Bob Mackin
A who’s who of the B.C. NDP’s past is gathering Oct. 27 to promote the present and future of the governing party’s agenda to lobbyists, just a block away from Premier John Horgan’s Vancouver office.
Ex-Premier Mike Harcourt, his adman Ron Johnson and former finance and health minister Elizabeth Cull are appearing at the Sue Hammell-fronted, Composite Public Affairs’ “Politics, Policies and Priorities: A Conference on B.C.’s New Horgan Government” at the Vancouver Convention Cenre.
Defeated MLA Jodie Wickens and one-term MLA Jane Shin are also speaking, along with members of Horgan’s transition team, Charley Beresford and lawyers Carmela Allevato and Jim Quail. Tickets are $295 apiece.

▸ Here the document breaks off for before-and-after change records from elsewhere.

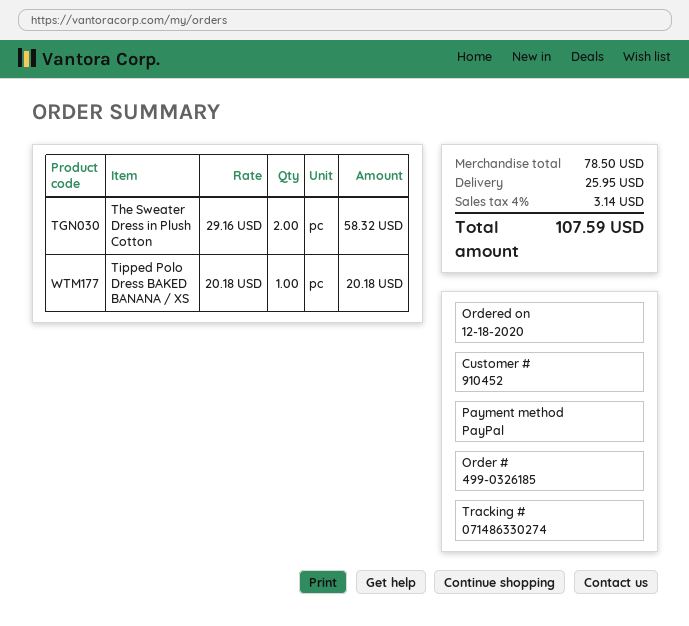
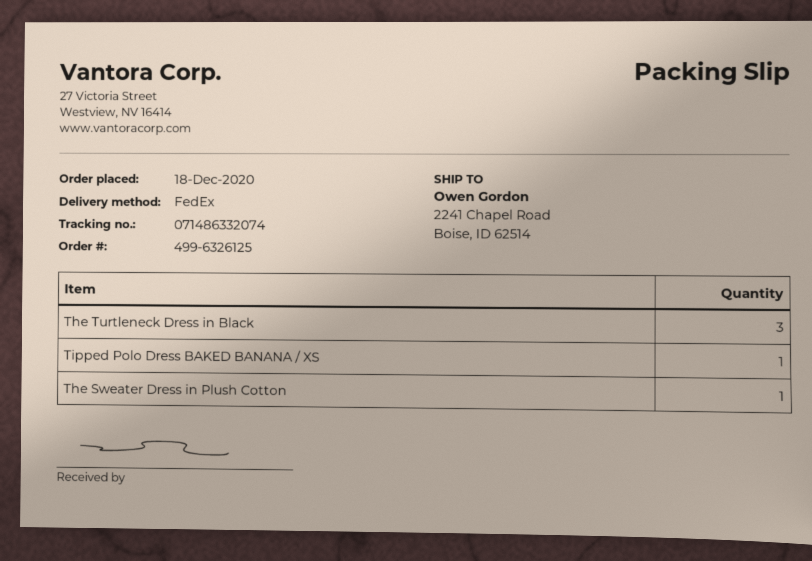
order number: 499-0326185 -> 499-6326125
tracking number: 071486330274 -> 071486332074
The Sweater Dress in Plush Cotton: 2 -> 1
The Turtleneck Dress in Black: none -> 3

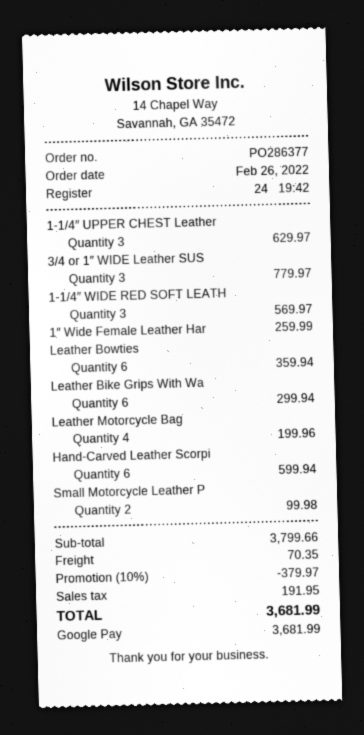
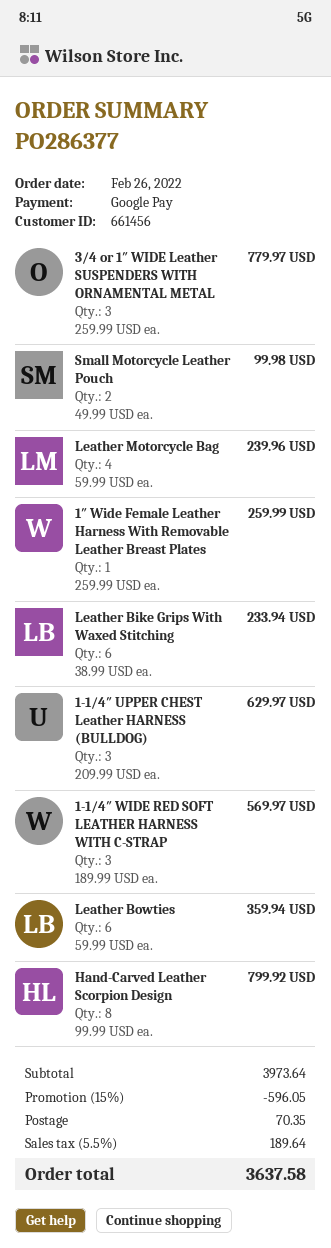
Leather Bike Grips With Wa: 6 for 299.94 -> 6 for 233.94
Leather Motorcycle Bag: 4 for 199.96 -> 4 for 239.96
Hand-Carved Leather Scorpi: 6 for 599.94 -> 8 for 799.92
subtotal: 3799.66 -> 3973.64
discount: 10% = 379.97 -> 15% = 596.05
tax: 191.95 -> 189.64
total: 3681.99 -> 3637.58

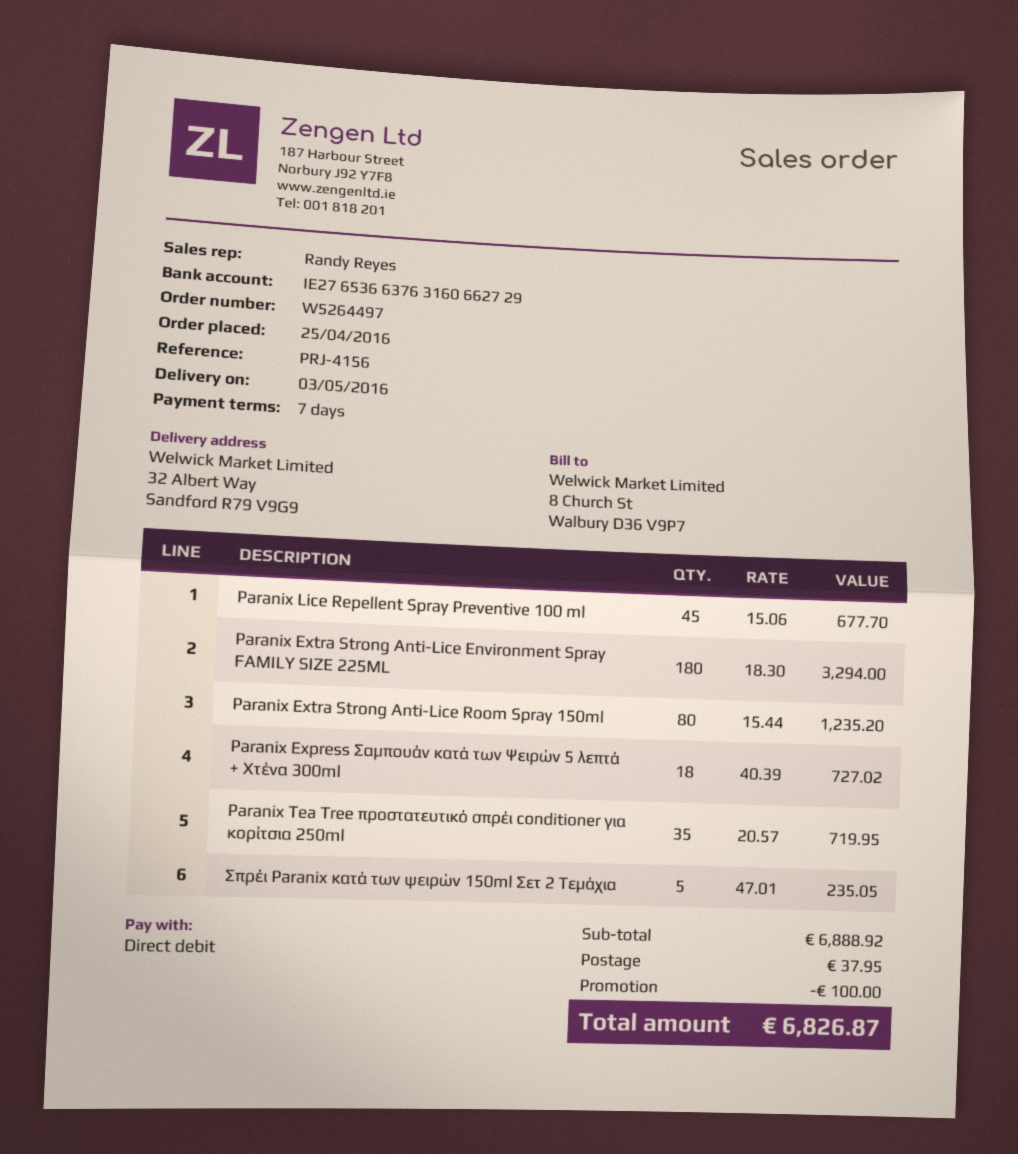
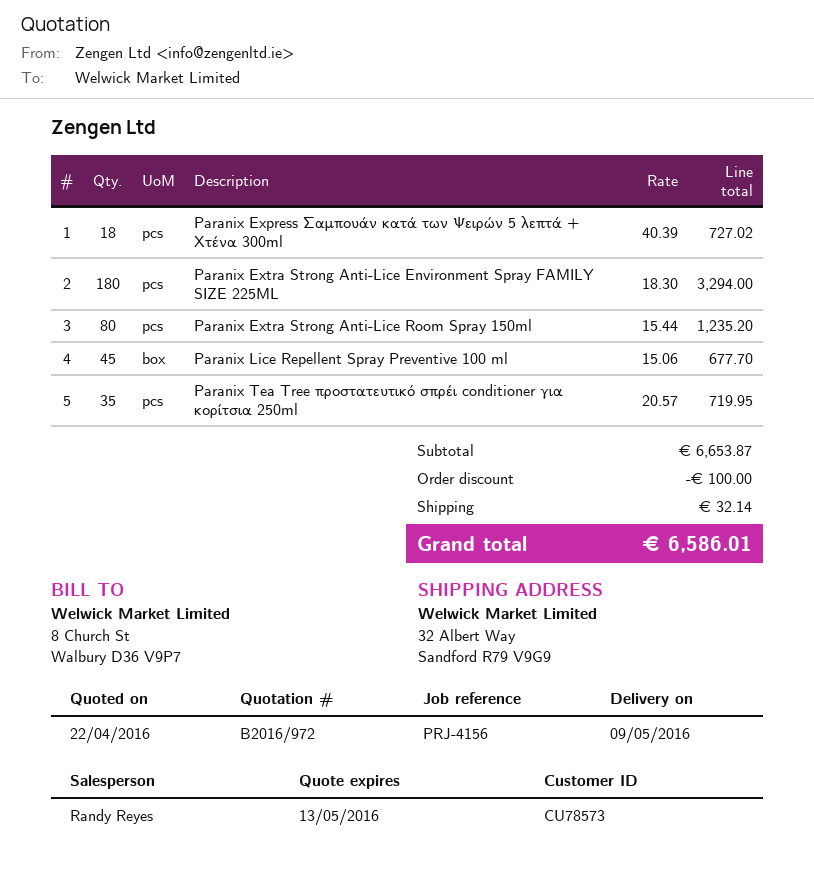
delivery date: 2016-05-03 -> 2016-05-09
Σπρέι Paranix κατά των ψειρών 150ml Σετ 2 Τεμάχια: 5 x 47.01 = 235.05 -> none
subtotal: 6888.92 -> 6653.87
shipping: 37.95 -> 32.14
total: 6826.87 -> 6586.01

Missing from the agenda are the original keynote speakers: Energy Minister Michelle Mungall and Indigenous Relations Minister Scott Fraser.
The government initially defended Mungall and Fraser’s involvement to theBreaker, but then the promoters quietly cancelled them after theBreaker’s story in late August.
We will have to wait a little bit longer to get the lowdown. The government told theBreaker on Sept. 29 that it was delaying release of information from Mungall and Fraser’s offices until Nov. 22, pending consultations with a third party or other public body.
Horgan’s office, meanwhile, said Oct. 5 that it would disclose information by Oct. 31 — four days after the event. Hammell’s daughter, Sage Aaron, is, coincidentally, Horgan’s director of communications.
Though Hammell is the public face of Composite, the company was formed by veteran NDP strategist Lori Winstanley and her husband Ed Presutti, and Kristy Fredericks and Will McMartin, who have worked off-and-on with the B.C. Conservatives. They registered the company on June 27, two days before the BC Liberals fell on a confidence vote and Horgan was tapped to become premier.
Winstanley’s name was removed when she was hired as Mungall’s $94,500-a-year top aide when the government was sworn-in July 18. She was Mungall’s fart catcher when the Site C inquiry was announced and later became top aide to Solicitor General Mike Farnworth.
Composite’s contract with B.C. Pavilion Corporation says the room rental and food and beverage service for the event will cost $24,890.25 including taxes.
Another of the speakers is lame duck Vancouver city councillor Andrea Reimer. Reimer won’t run for Vision Vancouver in 2018, ending more than 15 years in civic politics. Hammell invited Reimer in a July 26 email, obtained by theBreaker via freedom of information, to speak on a panel on social, economic and fiscal priorities.
“The target audience will be the business community,” Hammell wrote. “The purposes will be to look at the current government’s direction through speakers and panels.”
Hammell said the capacity will be 250 and they planned to have “a number of cabinet ministers” attend.
“Our intention is to move the issues to where people are talking about the choices this government is making and why.”
Speakers from outside the NDP sphere include LNG lobbyist David Keane, Glacier Media vice-president Kirk LaPointe and Stewart Muir, the executive director of the ResourceWorks pro-industry public relations campaign.